═══ Provided data
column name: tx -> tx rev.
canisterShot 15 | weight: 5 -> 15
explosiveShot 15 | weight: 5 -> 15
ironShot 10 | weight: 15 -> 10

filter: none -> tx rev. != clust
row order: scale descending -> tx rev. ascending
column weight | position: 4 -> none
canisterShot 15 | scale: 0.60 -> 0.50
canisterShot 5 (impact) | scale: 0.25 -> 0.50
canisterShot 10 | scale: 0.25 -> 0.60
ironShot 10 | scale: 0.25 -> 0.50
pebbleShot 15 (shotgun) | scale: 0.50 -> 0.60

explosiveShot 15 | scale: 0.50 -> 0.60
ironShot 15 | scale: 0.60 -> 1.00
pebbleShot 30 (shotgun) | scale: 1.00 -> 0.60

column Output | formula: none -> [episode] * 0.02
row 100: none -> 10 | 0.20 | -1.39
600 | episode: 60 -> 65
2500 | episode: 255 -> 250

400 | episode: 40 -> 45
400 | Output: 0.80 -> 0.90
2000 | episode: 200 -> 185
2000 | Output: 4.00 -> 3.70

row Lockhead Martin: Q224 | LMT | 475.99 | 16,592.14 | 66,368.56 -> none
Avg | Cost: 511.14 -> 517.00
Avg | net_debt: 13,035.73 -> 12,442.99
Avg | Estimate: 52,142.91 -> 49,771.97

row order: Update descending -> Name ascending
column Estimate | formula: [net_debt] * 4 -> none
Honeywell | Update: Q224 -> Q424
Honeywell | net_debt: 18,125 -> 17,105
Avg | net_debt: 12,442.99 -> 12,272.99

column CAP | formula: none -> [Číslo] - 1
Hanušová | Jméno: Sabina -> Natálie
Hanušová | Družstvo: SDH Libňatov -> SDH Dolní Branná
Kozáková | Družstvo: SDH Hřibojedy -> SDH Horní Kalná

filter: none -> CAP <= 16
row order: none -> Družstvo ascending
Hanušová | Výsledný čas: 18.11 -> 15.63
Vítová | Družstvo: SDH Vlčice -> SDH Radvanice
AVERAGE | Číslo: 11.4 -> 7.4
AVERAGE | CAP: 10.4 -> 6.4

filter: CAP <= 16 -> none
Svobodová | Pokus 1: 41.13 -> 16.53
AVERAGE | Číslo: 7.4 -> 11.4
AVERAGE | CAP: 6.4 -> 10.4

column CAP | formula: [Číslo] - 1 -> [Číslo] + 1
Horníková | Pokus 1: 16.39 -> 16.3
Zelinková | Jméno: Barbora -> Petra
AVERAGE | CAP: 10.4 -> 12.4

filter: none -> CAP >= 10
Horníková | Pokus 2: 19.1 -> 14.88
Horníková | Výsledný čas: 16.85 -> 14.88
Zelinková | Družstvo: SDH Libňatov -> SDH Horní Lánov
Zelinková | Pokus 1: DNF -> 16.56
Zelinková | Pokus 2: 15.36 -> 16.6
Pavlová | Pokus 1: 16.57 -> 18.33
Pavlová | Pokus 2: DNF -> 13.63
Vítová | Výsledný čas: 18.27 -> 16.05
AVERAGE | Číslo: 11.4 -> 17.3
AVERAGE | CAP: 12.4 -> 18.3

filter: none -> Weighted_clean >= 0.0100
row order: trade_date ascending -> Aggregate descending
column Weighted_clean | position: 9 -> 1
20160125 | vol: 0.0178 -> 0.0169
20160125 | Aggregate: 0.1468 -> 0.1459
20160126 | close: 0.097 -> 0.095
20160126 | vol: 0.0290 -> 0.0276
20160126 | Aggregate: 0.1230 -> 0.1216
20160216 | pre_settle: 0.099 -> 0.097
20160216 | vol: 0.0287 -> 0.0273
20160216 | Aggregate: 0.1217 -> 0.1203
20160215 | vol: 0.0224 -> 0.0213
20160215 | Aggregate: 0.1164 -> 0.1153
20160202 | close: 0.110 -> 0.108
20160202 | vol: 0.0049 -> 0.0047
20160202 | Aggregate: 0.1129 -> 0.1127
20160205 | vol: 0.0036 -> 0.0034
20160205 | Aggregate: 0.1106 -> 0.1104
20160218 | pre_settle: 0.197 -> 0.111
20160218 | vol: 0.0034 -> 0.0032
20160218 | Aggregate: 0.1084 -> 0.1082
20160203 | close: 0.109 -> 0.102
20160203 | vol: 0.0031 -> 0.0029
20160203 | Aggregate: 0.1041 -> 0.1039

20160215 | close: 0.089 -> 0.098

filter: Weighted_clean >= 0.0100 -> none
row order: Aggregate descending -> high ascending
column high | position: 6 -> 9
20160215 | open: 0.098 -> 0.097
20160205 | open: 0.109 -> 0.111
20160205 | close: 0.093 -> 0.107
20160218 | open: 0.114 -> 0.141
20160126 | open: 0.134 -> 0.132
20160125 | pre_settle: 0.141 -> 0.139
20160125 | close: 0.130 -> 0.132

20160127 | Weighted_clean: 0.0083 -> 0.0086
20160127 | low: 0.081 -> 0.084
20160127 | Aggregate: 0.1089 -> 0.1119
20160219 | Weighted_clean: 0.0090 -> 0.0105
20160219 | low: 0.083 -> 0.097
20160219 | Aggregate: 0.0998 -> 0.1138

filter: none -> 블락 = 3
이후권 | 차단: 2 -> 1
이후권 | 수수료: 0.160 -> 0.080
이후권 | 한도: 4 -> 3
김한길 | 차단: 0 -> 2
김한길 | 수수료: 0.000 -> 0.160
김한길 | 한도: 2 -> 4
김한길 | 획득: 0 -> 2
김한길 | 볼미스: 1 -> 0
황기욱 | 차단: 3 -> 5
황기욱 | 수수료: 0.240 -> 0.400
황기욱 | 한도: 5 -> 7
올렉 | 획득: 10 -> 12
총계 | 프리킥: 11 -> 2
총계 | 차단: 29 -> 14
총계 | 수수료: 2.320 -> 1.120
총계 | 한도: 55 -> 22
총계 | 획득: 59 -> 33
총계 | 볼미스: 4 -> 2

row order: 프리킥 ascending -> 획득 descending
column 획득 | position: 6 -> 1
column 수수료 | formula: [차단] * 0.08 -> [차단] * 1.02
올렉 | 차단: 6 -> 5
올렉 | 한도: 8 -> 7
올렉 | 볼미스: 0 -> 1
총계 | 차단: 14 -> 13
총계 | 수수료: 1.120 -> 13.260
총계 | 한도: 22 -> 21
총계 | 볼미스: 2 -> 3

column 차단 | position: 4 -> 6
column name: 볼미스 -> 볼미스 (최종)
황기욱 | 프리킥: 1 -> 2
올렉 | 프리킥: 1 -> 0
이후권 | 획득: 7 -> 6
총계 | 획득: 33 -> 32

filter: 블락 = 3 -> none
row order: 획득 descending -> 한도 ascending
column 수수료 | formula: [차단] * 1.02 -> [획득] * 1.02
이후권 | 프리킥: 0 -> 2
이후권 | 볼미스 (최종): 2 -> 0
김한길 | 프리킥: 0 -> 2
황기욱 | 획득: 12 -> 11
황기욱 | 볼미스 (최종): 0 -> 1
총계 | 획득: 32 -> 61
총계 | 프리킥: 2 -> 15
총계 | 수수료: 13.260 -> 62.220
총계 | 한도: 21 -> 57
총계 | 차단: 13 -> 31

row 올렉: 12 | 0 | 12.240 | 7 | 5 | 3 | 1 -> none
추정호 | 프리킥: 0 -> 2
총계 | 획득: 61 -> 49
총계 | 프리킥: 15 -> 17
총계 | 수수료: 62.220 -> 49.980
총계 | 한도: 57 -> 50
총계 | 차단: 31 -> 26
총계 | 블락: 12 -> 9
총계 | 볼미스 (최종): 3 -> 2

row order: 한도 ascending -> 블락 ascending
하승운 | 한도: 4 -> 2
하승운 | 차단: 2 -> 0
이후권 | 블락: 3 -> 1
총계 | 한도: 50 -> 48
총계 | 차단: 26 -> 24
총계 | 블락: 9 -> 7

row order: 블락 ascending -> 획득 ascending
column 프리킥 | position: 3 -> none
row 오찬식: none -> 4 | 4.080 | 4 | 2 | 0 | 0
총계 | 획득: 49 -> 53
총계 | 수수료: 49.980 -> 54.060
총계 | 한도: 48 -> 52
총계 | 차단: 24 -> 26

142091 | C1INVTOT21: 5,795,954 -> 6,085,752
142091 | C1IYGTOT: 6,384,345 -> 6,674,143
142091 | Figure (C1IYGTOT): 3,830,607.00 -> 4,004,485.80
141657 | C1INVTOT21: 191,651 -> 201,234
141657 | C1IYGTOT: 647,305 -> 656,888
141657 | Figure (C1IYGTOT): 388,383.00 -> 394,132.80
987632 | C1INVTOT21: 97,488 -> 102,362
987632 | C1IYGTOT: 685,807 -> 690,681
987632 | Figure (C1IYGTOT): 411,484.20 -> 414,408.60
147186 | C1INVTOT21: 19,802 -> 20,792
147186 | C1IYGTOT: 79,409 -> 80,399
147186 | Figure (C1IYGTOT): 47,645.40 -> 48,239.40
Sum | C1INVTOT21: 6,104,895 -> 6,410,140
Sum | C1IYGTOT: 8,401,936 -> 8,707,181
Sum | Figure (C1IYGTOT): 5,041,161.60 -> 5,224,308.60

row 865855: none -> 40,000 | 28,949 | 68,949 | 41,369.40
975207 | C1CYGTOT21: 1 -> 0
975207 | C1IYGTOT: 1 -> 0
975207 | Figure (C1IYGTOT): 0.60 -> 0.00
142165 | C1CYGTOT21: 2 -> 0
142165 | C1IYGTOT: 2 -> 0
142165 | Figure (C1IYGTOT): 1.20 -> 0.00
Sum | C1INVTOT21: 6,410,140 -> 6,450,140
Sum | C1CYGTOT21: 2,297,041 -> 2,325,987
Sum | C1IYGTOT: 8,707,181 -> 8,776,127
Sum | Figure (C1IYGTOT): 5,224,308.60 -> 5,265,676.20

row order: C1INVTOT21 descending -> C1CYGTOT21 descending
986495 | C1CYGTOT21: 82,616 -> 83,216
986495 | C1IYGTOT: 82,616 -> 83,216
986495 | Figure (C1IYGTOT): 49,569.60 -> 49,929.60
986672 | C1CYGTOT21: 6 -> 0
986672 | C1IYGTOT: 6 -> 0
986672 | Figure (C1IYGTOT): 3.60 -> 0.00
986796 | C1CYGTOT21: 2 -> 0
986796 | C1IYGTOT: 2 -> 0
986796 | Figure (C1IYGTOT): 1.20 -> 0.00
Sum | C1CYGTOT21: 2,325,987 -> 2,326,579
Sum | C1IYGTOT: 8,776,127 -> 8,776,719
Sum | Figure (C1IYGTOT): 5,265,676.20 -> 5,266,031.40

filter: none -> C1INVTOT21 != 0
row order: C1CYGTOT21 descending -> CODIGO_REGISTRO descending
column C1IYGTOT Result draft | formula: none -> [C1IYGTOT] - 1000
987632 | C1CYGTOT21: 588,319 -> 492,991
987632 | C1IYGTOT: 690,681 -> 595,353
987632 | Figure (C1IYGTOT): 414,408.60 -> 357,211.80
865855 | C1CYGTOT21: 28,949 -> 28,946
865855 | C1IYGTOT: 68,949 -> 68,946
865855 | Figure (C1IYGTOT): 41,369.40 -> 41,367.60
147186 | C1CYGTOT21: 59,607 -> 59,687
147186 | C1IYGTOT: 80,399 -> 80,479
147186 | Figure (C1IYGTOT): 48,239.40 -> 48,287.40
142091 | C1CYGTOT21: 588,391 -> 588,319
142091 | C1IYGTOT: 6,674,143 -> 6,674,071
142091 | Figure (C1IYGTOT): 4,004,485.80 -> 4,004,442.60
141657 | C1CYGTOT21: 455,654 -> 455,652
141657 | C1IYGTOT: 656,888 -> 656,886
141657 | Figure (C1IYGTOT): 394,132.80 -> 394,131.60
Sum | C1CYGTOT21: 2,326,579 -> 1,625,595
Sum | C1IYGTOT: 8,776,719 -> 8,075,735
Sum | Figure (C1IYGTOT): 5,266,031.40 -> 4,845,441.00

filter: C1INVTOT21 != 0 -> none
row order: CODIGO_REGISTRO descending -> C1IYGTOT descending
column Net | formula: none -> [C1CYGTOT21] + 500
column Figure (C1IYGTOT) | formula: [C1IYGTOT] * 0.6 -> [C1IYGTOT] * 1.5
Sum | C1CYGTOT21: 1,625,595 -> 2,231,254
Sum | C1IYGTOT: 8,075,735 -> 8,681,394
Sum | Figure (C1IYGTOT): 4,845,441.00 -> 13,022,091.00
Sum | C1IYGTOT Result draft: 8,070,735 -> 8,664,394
══════
▶ **What this task involves**
Give back exactly the lines above, from the line containing "20160202 | vol: 0.0049 -> 0.0047" through the line containing "20160127 | low: 0.081 -> 0.084", with both end lines and nothing more.

▶ **Written response**
20160202 | vol: 0.0049 -> 0.0047
20160202 | Aggregate: 0.1129 -> 0.1127
20160205 | vol: 0.0036 -> 0.0034
20160205 | Aggregate: 0.1106 -> 0.1104
20160218 | pre_settle: 0.197 -> 0.111
20160218 | vol: 0.0034 -> 0.0032
20160218 | Aggregate: 0.1084 -> 0.1082
20160203 | close: 0.109 -> 0.102
20160203 | vol: 0.0031 -> 0.0029
20160203 | Aggregate: 0.1041 -> 0.1039

20160215 | close: 0.089 -> 0.098

filter: Weighted_clean >= 0.0100 -> none
row order: Aggregate descending -> high ascending
column high | position: 6 -> 9
20160215 | open: 0.098 -> 0.097
20160205 | open: 0.109 -> 0.111
20160205 | close: 0.093 -> 0.107
20160218 | open: 0.114 -> 0.141
20160126 | open: 0.134 -> 0.132
20160125 | pre_settle: 0.141 -> 0.139
20160125 | close: 0.130 -> 0.132

20160127 | Weighted_clean: 0.0083 -> 0.0086
20160127 | low: 0.081 -> 0.084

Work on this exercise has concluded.